* Exercise objective *
Please print every record below exactly as written, leaving out the pictures.

* Recorded data *
——

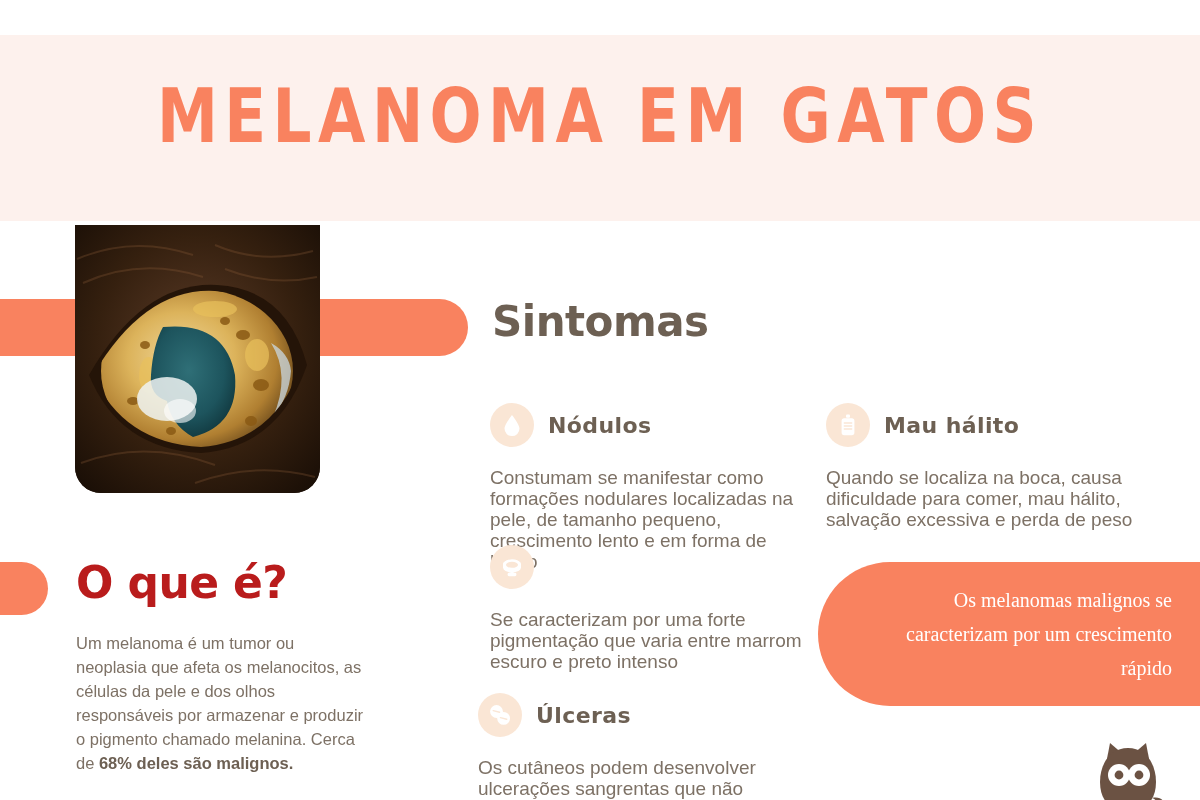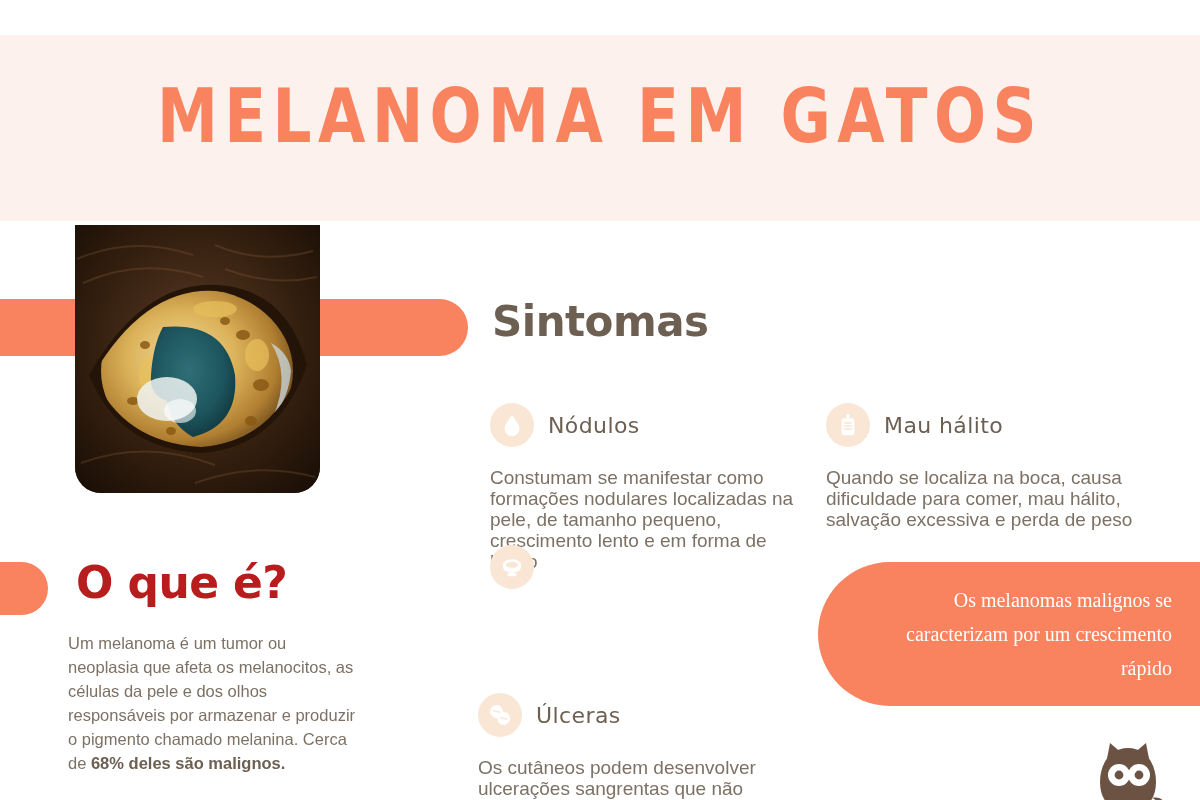--- a/index.html
+++ b/index.html
@@ -76,21 +76,21 @@
     left: 76px; top: 524px;
     font-size: 44px;
     font-weight: 700;
     color: #b91c1c;
     letter-spacing: -0.6px;
     line-height: 1.1;
     font-family: "DejaVu Sans", sans-serif;
   }
   .whatis-body {
     position: absolute;
-    left: 68px; top: 596px;
+    left: 76px; top: 596px;
     width: 288px;
     font-size: 16.5px;
     line-height: 24px;
     color: #7d7165;
     font-family: "Liberation Sans", sans-serif;
   }
   .whatis-body b { font-weight: 700; color: #6d6053; }
 
   
   .sintomas-heading {
@@ -117,21 +117,21 @@
     width: 44px; height: 44px;
     border-radius: 50%;
     background: #fae6d5;
     display: flex;
     align-items: center;
     justify-content: center;
   }
   .icon-circle svg { display: block; }
   .symptom .title {
     font-size: 22px;
-    font-weight: 400;
+    font-weight: 700;
     color: #6d6053;
     letter-spacing: 0.4px;
     white-space: nowrap;
     font-family: "DejaVu Sans", sans-serif;
   }
   .symptom .desc {
     margin-top: 18px;
     font-size: 19px;
     line-height: 21px;
     color: #7d7165;
@@ -302,20 +302,21 @@
       <span class="icon-circle">
         <svg width="28" height="28" viewBox="0 0 28 28">
           <path d="M5 11.5 A9 5 0 0 1 23 11.5 L23 14.5 A9 5 0 0 1 5 14.5 Z" fill="#ffffff"></path>
           <ellipse cx="14" cy="11.5" rx="9" ry="5" fill="#ffffff"></ellipse>
           <ellipse cx="14" cy="11.8" rx="6" ry="3" fill="#fae6d5"></ellipse>
           <rect x="12.4" y="16.5" width="3.2" height="4" fill="#ffffff"></rect>
           <rect x="9.6" y="19.8" width="8.8" height="3.4" rx="1.4" fill="#ffffff"></rect>
         </svg>
       </span>
     </div>
+    <div class="desc">Se caracterizam por uma forte pigmentação que varia entre marrom escuro e preto intenso</div>
   </div>
 
   <div class="symptom" id="sym-ulceras">
     <div class="head">
       <span class="icon-circle">
         <svg width="28" height="28" viewBox="0 0 28 28">
           <circle cx="10.5" cy="10.5" r="6.4" fill="#ffffff"></circle>
           <circle cx="17.6" cy="17.4" r="6.4" fill="#ffffff"></circle>
           <path d="M7.2 9.6 L13.6 11.2" stroke="#fae6d5" stroke-width="1.4" stroke-linecap="round"></path>
           <path d="M14.4 16.6 L20.8 18.2" stroke="#fae6d5" stroke-width="1.4" stroke-linecap="round"></path>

——

* Exercise output *
--- a/index.html
+++ b/index.html
@@ -76,21 +76,21 @@
     left: 76px; top: 524px;
     font-size: 44px;
     font-weight: 700;
     color: #b91c1c;
     letter-spacing: -0.6px;
     line-height: 1.1;
     font-family: "DejaVu Sans", sans-serif;
   }
   .whatis-body {
     position: absolute;
-    left: 68px; top: 596px;
+    left: 76px; top: 596px;
     width: 288px;
     font-size: 16.5px;
     line-height: 24px;
     color: #7d7165;
     font-family: "Liberation Sans", sans-serif;
   }
   .whatis-body b { font-weight: 700; color: #6d6053; }
 
   
   .sintomas-heading {
@@ -117,21 +117,21 @@
     width: 44px; height: 44px;
     border-radius: 50%;
     background: #fae6d5;
     display: flex;
     align-items: center;
     justify-content: center;
   }
   .icon-circle svg { display: block; }
   .symptom .title {
     font-size: 22px;
-    font-weight: 400;
+    font-weight: 700;
     color: #6d6053;
     letter-spacing: 0.4px;
     white-space: nowrap;
     font-family: "DejaVu Sans", sans-serif;
   }
   .symptom .desc {
     margin-top: 18px;
     font-size: 19px;
     line-height: 21px;
     color: #7d7165;
@@ -302,20 +302,21 @@
       <span class="icon-circle">
         <svg width="28" height="28" viewBox="0 0 28 28">
           <path d="M5 11.5 A9 5 0 0 1 23 11.5 L23 14.5 A9 5 0 0 1 5 14.5 Z" fill="#ffffff"></path>
           <ellipse cx="14" cy="11.5" rx="9" ry="5" fill="#ffffff"></ellipse>
           <ellipse cx="14" cy="11.8" rx="6" ry="3" fill="#fae6d5"></ellipse>
           <rect x="12.4" y="16.5" width="3.2" height="4" fill="#ffffff"></rect>
           <rect x="9.6" y="19.8" width="8.8" height="3.4" rx="1.4" fill="#ffffff"></rect>
         </svg>
       </span>
     </div>
+    <div class="desc">Se caracterizam por uma forte pigmentação que varia entre marrom escuro e preto intenso</div>
   </div>
 
   <div class="symptom" id="sym-ulceras">
     <div class="head">
       <span class="icon-circle">
         <svg width="28" height="28" viewBox="0 0 28 28">
           <circle cx="10.5" cy="10.5" r="6.4" fill="#ffffff"></circle>
           <circle cx="17.6" cy="17.4" r="6.4" fill="#ffffff"></circle>
           <path d="M7.2 9.6 L13.6 11.2" stroke="#fae6d5" stroke-width="1.4" stroke-linecap="round"></path>
           <path d="M14.4 16.6 L20.8 18.2" stroke="#fae6d5" stroke-width="1.4" stroke-linecap="round"></path>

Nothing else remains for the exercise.